Le 17 mai 2018, Mawda voyait sa vie s'arrêter, abbatue dans une course poursuite. La victime ? Une jeune enfant d’à peine deux ans, embarquée avec ses parents et d’autres migrants dans un van direction l’Angleterre promise. Le tireur ? Un policier imprécis qui, d’un tir supposé touché un pneu, détruisit plusieurs vies, dont la sienne. C’est de ce terrible fait divers qui, à l'époque, avait ému la Belgique, que la réalisatrice Belgo-roumaine, Marta Bergman est partie dans son second long métrage de fiction (après Seule à mon mariage) : L’Enfant bélier.
L’Enfant Bélier de Marta Bergman

Image volontairement trébuchante, instable, hésitante. Devant la tension, le drame qui s’apprête à nous noyer, notre cœur se fait comme cette caméra à l’épaule, chevrotante. Issue du documentaire qu’elle a expérimenté à l’INSAS à Bruxelles, Marta Bergman était déjà très largement reconnue pour son travail autour des communautés roms (Clejani - Povesti, histoires, stories) ou sur les inégalités de genre (Un jour, mon prince viendra…) qui sont allés jusqu’à lui ouvrir les portes de prestigieux festivals comme ceux de Visions du Réel ou du Leipzig Film Festival. C’est de cette science du réel que la cinéaste habille son film. Le traitement se fait brut, réaliste, mais aussi profondément humain.

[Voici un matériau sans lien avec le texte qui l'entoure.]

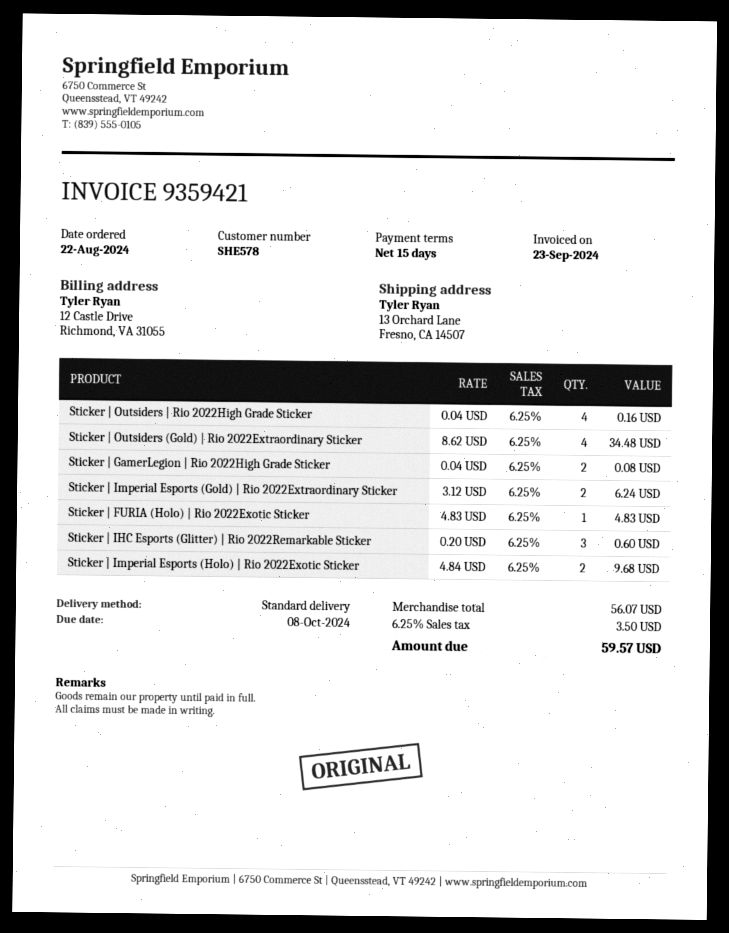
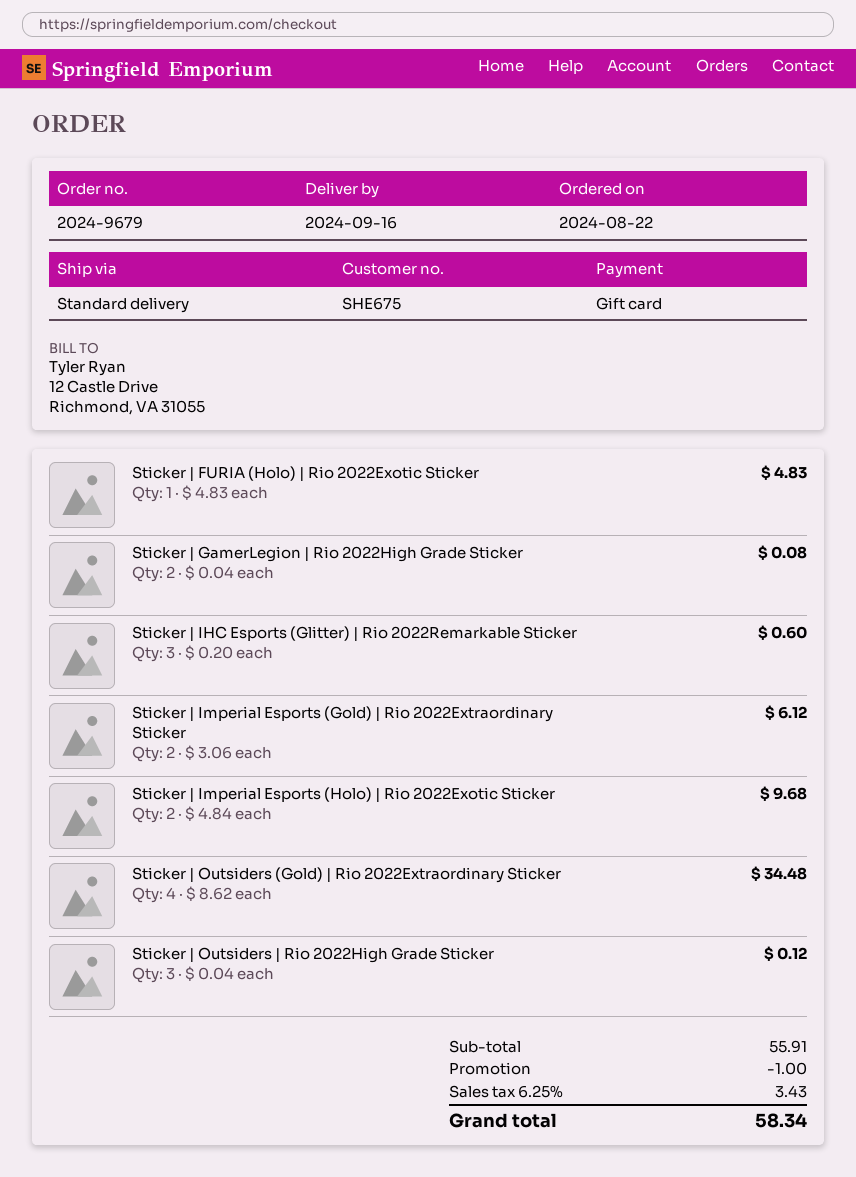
customer number: SHE578 -> SHE675
Sticker | Outsiders | Rio 2022High Grade Sticker: 4 x 0.04 = 0.16 -> 3 x 0.04 = 0.12
Sticker | Imperial Esports (Gold) | Rio 2022Extraordinary Sticker: 2 x 3.12 = 6.24 -> 2 x 3.06 = 6.12
subtotal: 56.07 -> 55.91
discount: none -> 1.00
tax: 6.25% = 3.50 -> 6.25% = 3.43
total: 59.57 -> 58.34

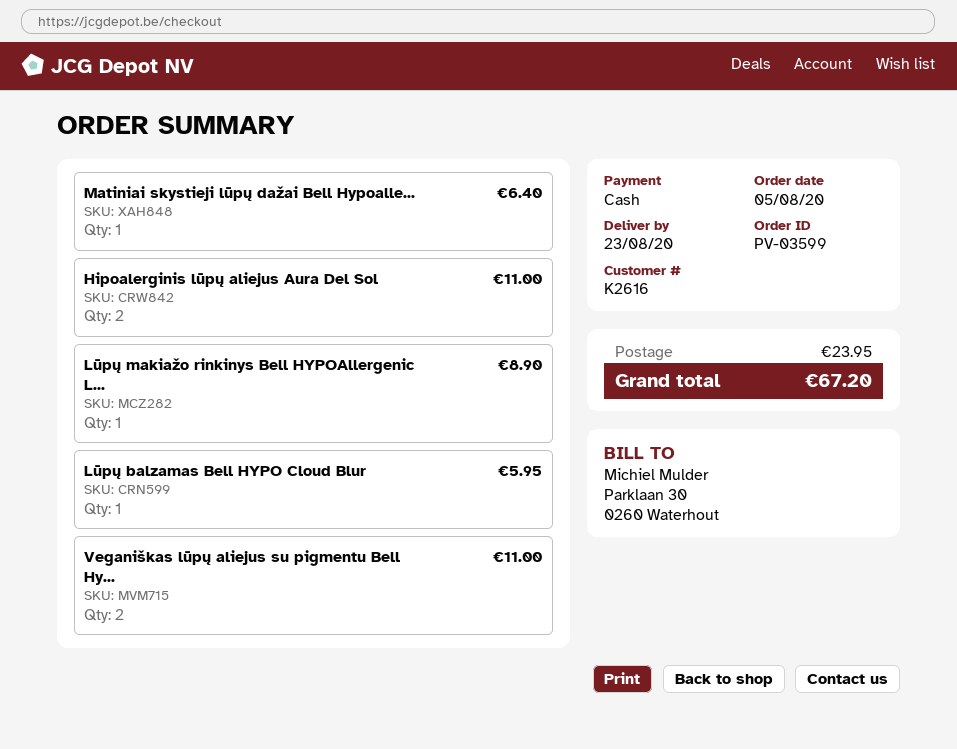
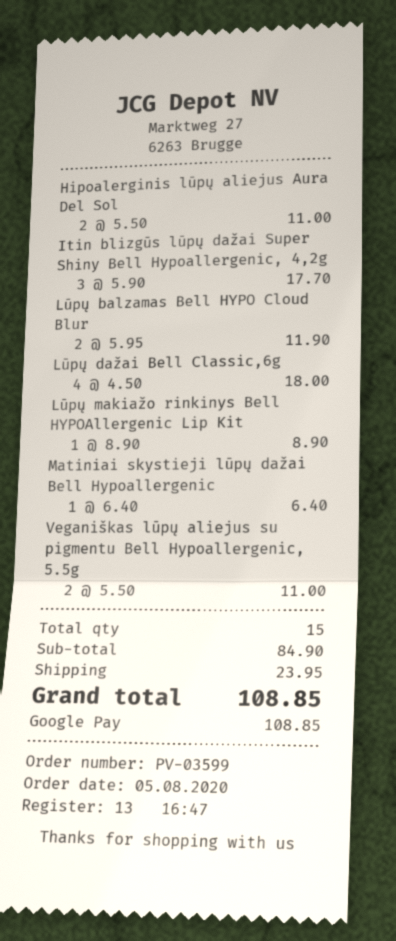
payment method: cash -> Google Pay
Lūpų balzamas Bell HYPO Cloud Blur: 1 for 5.95 -> 2 for 11.90
Itin blizgūs lūpų dažai Super Shiny Bell Hypoallergenic, 4,2g: none -> 3 for 17.70
Lūpų dažai Bell Classic,6g: none -> 4 for 18.00
total: 67.20 -> 108.85

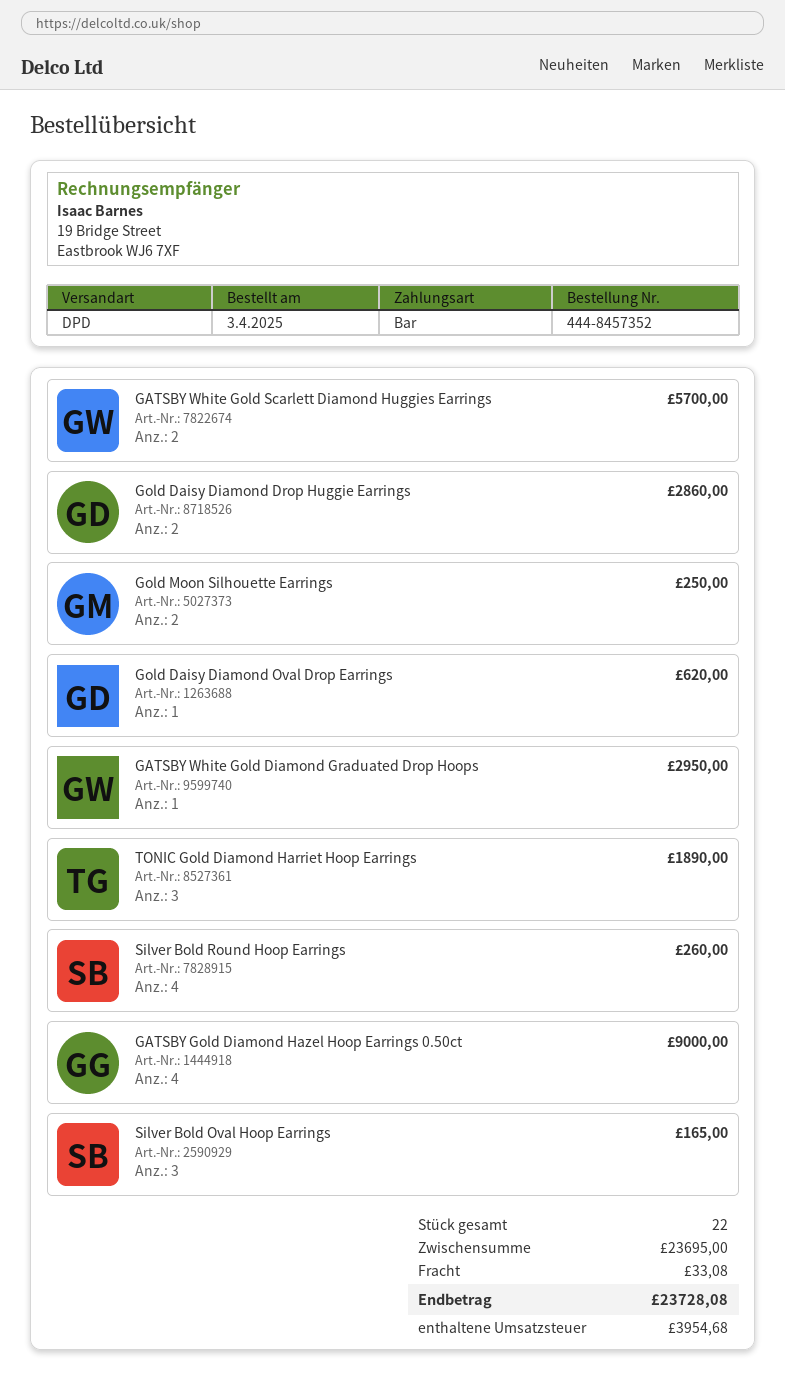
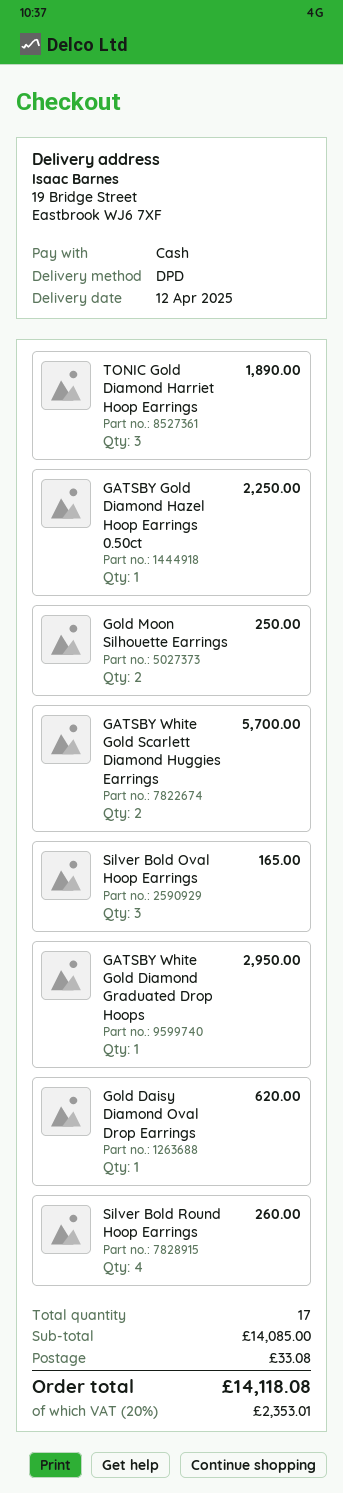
Gold Daisy Diamond Drop Huggie Earrings: 2 for 2860.00 -> none
GATSBY Gold Diamond Hazel Hoop Earrings 0.50ct: 4 for 9000.00 -> 1 for 2250.00
total quantity: 22 -> 17
subtotal: 23695.00 -> 14085.00
tax: 3954.68 -> 2353.01
total: 23728.08 -> 14118.08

Porté par l’incroyable duo d’acteurs français Salim Kechiouche, Zbeida Belhajamor, le couple de migrants Sara et Adam se fait touchant, tendre et brillant : on ne voit qu’eux. Pourtant, gravitent autour d’eux en costumes de policiers, Lucie Debay, Michael Aboutebille, Yoann Zimmer… Dans ce film poignant, les visages connus du cinéma belge se font silhouettes secondaires. Bourreaux involontaires. Mais bourreaux quand même.
La musique, quasiment inexistante hormis quelques nappes atmosphériques, vient renforcer la brutalité du film, le déchirement que l’on ressent et l’empathie profonde que l’on développe pour ces exilés qui croyaient pourtant avoir déjà vécu le pire en quittant la dictature syrienne et ses exactions. L’Enfant bélier est une véritable leçon sur l’inhumanité dont est capable l’humain. De la banalité du mal dont font preuve les policiers comme les passeurs à la récupération politique des représentants élus, le monde sur lequel Marta Bergman lève le voile n’a rien de réjouissant : comment continuer alors ?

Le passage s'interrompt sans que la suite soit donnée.